During the Enlightenment, composers and musicians developed new forms of music. Their music followed ordered structured forms well suited to the Age of Reason. At the same time, their work transcended, or rose above, the culture of the Enlightenment and remains popular all over the world today.
Ballets and opera—plays set to music—were performed at royal courts, and opera houses sprang up from Italy to England. In the past, only the highest people in society could afford to commission new works of music. By the mid-1700s, wealthy middle class people commissioned works and hired musicians to perform them. Among the towering musical figures of the era was Johann Sebastian Bach.

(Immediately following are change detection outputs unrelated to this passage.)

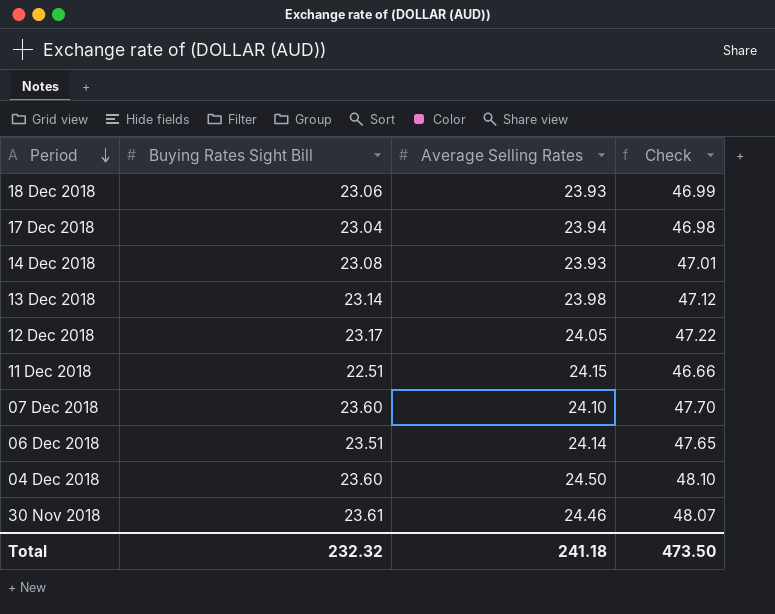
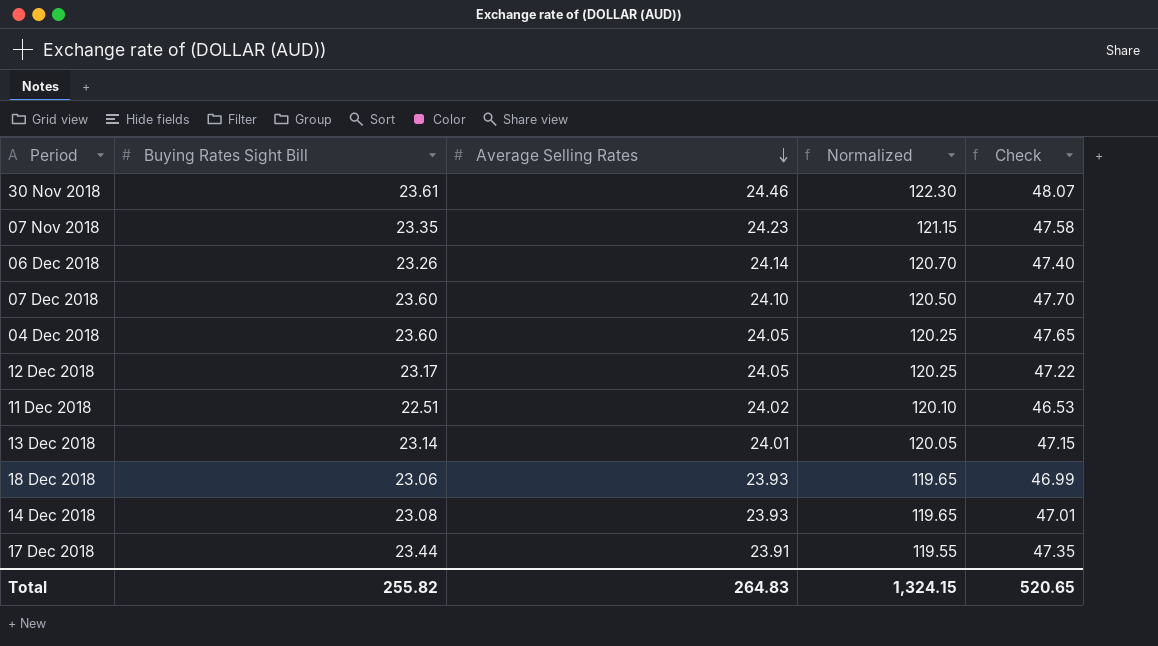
row order: Period descending -> Average Selling Rates descending
column Normalized | formula: none -> [Average Selling Rates] * 5
row 07 Nov 2018: none -> 23.35 | 24.23 | 121.15 | 47.58
06 Dec 2018 | Buying Rates Sight Bill: 23.51 -> 23.26
06 Dec 2018 | Check: 47.65 -> 47.40
04 Dec 2018 | Average Selling Rates: 24.50 -> 24.05
04 Dec 2018 | Check: 48.10 -> 47.65
11 Dec 2018 | Average Selling Rates: 24.15 -> 24.02
11 Dec 2018 | Check: 46.66 -> 46.53
13 Dec 2018 | Average Selling Rates: 23.98 -> 24.01
13 Dec 2018 | Check: 47.12 -> 47.15
17 Dec 2018 | Buying Rates Sight Bill: 23.04 -> 23.44
17 Dec 2018 | Average Selling Rates: 23.94 -> 23.91
17 Dec 2018 | Check: 46.98 -> 47.35
Total | Buying Rates Sight Bill: 232.32 -> 255.82
Total | Average Selling Rates: 241.18 -> 264.83
Total | Check: 473.50 -> 520.65

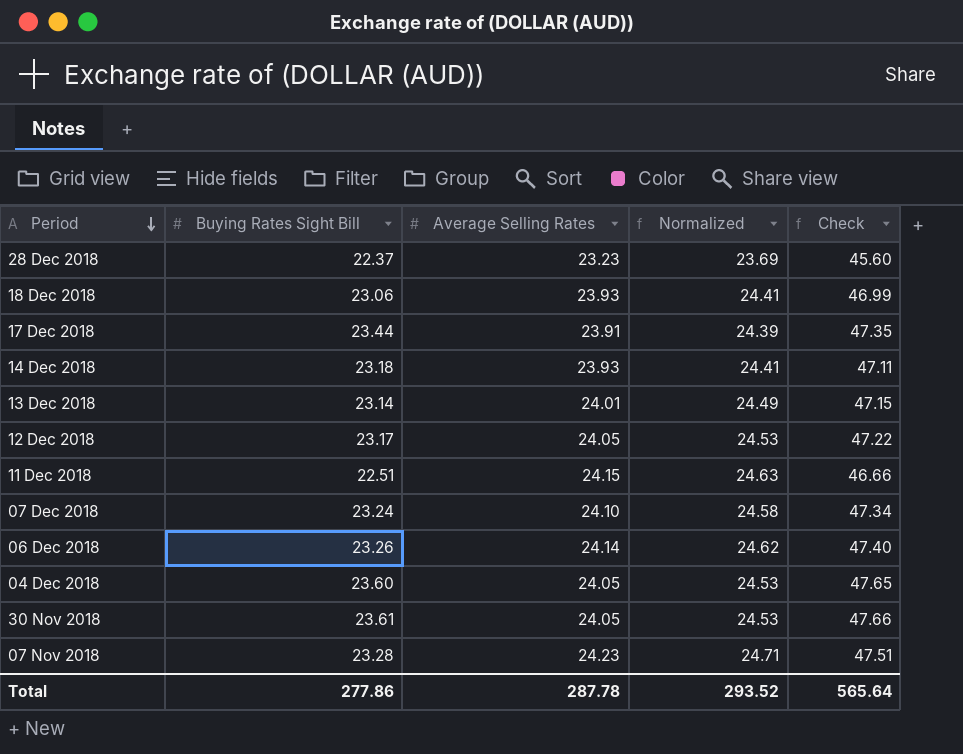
row order: Average Selling Rates descending -> Period descending
column Normalized | formula: [Average Selling Rates] * 5 -> [Average Selling Rates] * 1.02
row 28 Dec 2018: none -> 22.37 | 23.23 | 23.69 | 45.60
14 Dec 2018 | Buying Rates Sight Bill: 23.08 -> 23.18
14 Dec 2018 | Check: 47.01 -> 47.11
11 Dec 2018 | Average Selling Rates: 24.02 -> 24.15
11 Dec 2018 | Check: 46.53 -> 46.66
07 Dec 2018 | Buying Rates Sight Bill: 23.60 -> 23.24
07 Dec 2018 | Check: 47.70 -> 47.34
30 Nov 2018 | Average Selling Rates: 24.46 -> 24.05
30 Nov 2018 | Check: 48.07 -> 47.66
07 Nov 2018 | Buying Rates Sight Bill: 23.35 -> 23.28
07 Nov 2018 | Check: 47.58 -> 47.51
Total | Buying Rates Sight Bill: 255.82 -> 277.86
Total | Average Selling Rates: 264.83 -> 287.78
Total | Normalized: 1,324.15 -> 293.52
Total | Check: 520.65 -> 565.64

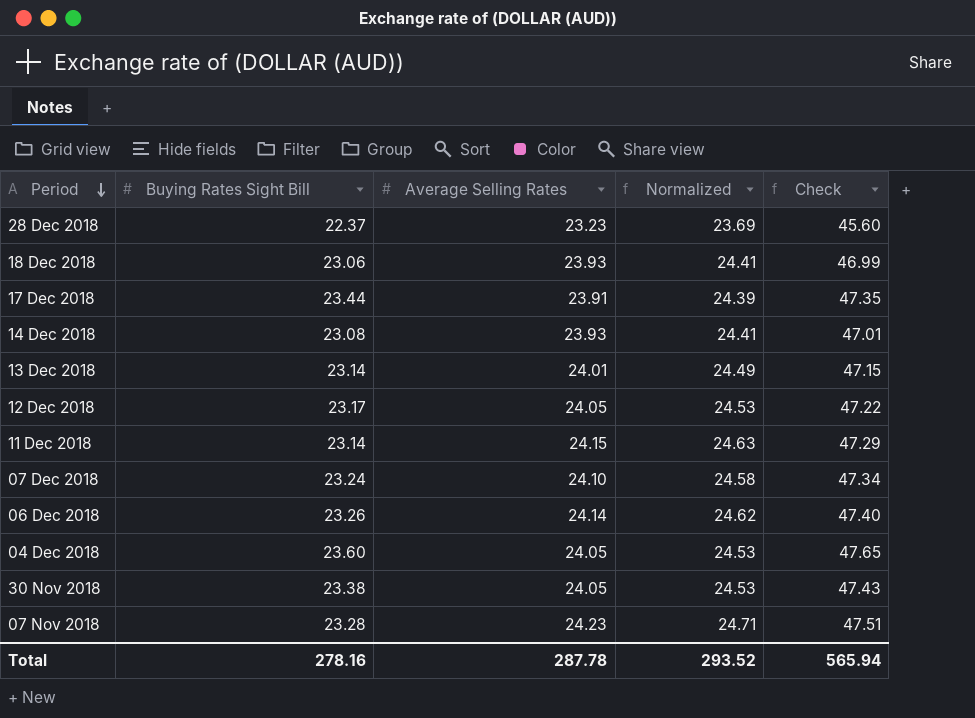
14 Dec 2018 | Buying Rates Sight Bill: 23.18 -> 23.08
14 Dec 2018 | Check: 47.11 -> 47.01
11 Dec 2018 | Buying Rates Sight Bill: 22.51 -> 23.14
11 Dec 2018 | Check: 46.66 -> 47.29
30 Nov 2018 | Buying Rates Sight Bill: 23.61 -> 23.38
30 Nov 2018 | Check: 47.66 -> 47.43
Total | Buying Rates Sight Bill: 277.86 -> 278.16
Total | Check: 565.64 -> 565.94

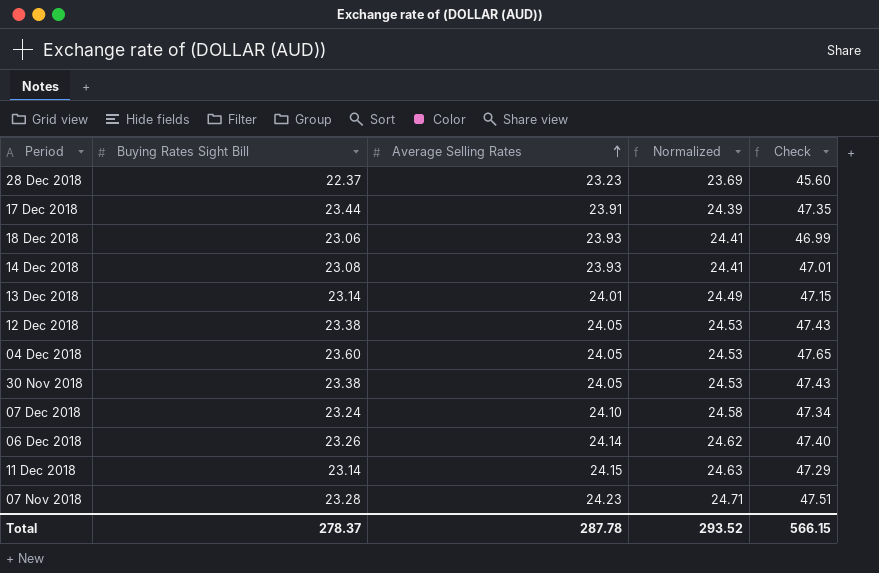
row order: Period descending -> Average Selling Rates ascending
12 Dec 2018 | Buying Rates Sight Bill: 23.17 -> 23.38
12 Dec 2018 | Check: 47.22 -> 47.43
Total | Buying Rates Sight Bill: 278.16 -> 278.37
Total | Check: 565.94 -> 566.15

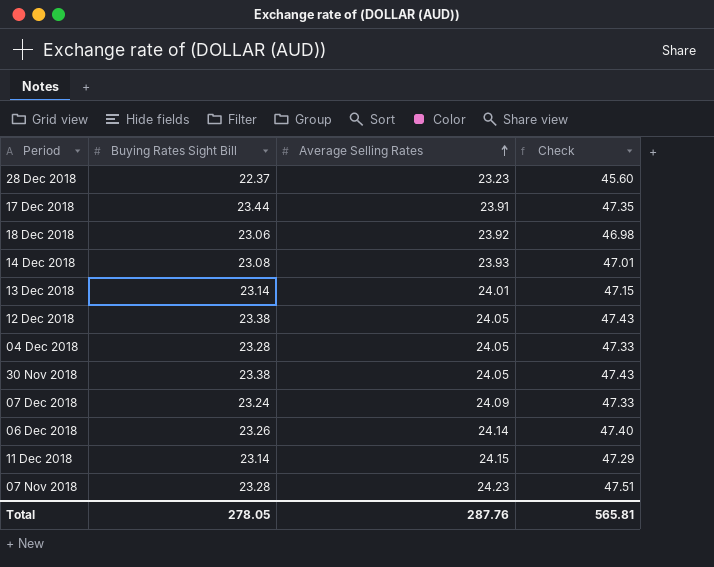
column Normalized | formula: [Average Selling Rates] * 1.02 -> none
18 Dec 2018 | Average Selling Rates: 23.93 -> 23.92
18 Dec 2018 | Check: 46.99 -> 46.98
04 Dec 2018 | Buying Rates Sight Bill: 23.60 -> 23.28
04 Dec 2018 | Check: 47.65 -> 47.33
07 Dec 2018 | Average Selling Rates: 24.10 -> 24.09
07 Dec 2018 | Check: 47.34 -> 47.33
Total | Buying Rates Sight Bill: 278.37 -> 278.05
Total | Average Selling Rates: 287.78 -> 287.76
Total | Check: 566.15 -> 565.81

A devout German Lutheran, Bach wrote beautiful religious works for organ and choirs. His skills playing the organ and harpsichord were recognized during his lifetime, but he is now generally regarded as one of the greatest composers in history. Bach was a master of counterpoint, a technique that weaves two or more independent melodies together to create a new harmony.
Another German-born composer, George Frideric Handel, spent much of his life in England, where his music was extremely popular with the general public. There, he wrote Water Music and other pieces for King George I, as well as more than 30 operas. His most celebrated choral work, the Messiah, is often performed at Christmas and Easter. The stirring “Hallelujah Chorus” from the Messiah conveys universal themes of joy and celebration.
Johann Sebastian Bach plays the piano with his family in a 1870 painting. Many of Bach's children became important musicians.
In 1761, a six-year-old prodigy, Wolfgang Amadeus Mozart, burst onto the European scene. He gained instant celebrity as a composer and performer.
During his brief life, the young man from Salzburg in Austria composed an amazing variety of music with remarkable speed. His operas reflected Enlightenment criticism of a class-ridden world full of hypocrisy and lies. At age 35, Mozart died in poverty, leaving a musical legacy that thrives today.
By the 1700s, literature developed new forms and a wider audience. Middle-class readers, for example, liked stories about their own times told in straightforward prose. One result was an outpouring of novels, or long works of prose fiction.
English novelists wrote many popular stories. Daniel Defoe wrote Robinson Crusoe, an exciting tale about a sailor shipwrecked on a tropical island. In a novel called Pamela, Samuel Richardson used a series of letters to tell a story about a servant girl. This technique was adopted by other authors of the period.
How did literature change as Enlightenment ideas spread?
Discussions of Enlightenment theories enlivened the courts of Europe. Philosophes hoped to convince European rulers to adopt their ideas and introduce reforms. Some monarchs did accept Enlightenment ideas. They became enlightened despots, or absolute rulers who used their power to bring about political and social change.
As king of Prussia from 1740 to 1786, Frederick II exerted extremely tight control over his subjects. Still, he saw himself as the “first servant of the state,” with a duty to work for the common good.
Frederick openly praised Voltaire's work and invited him to Berlin. He asked French scientists to help him set up a Prussian academy of science. As king, he tried to reduce the use of torture and allowed a free press. He also tolerated religious differences, welcoming victims of religious persecution. “In my kingdom,” he said, “everyone can go to heaven in his own fashion.”
Most of Frederick's reforms were directed at making the Prussian government more efficient.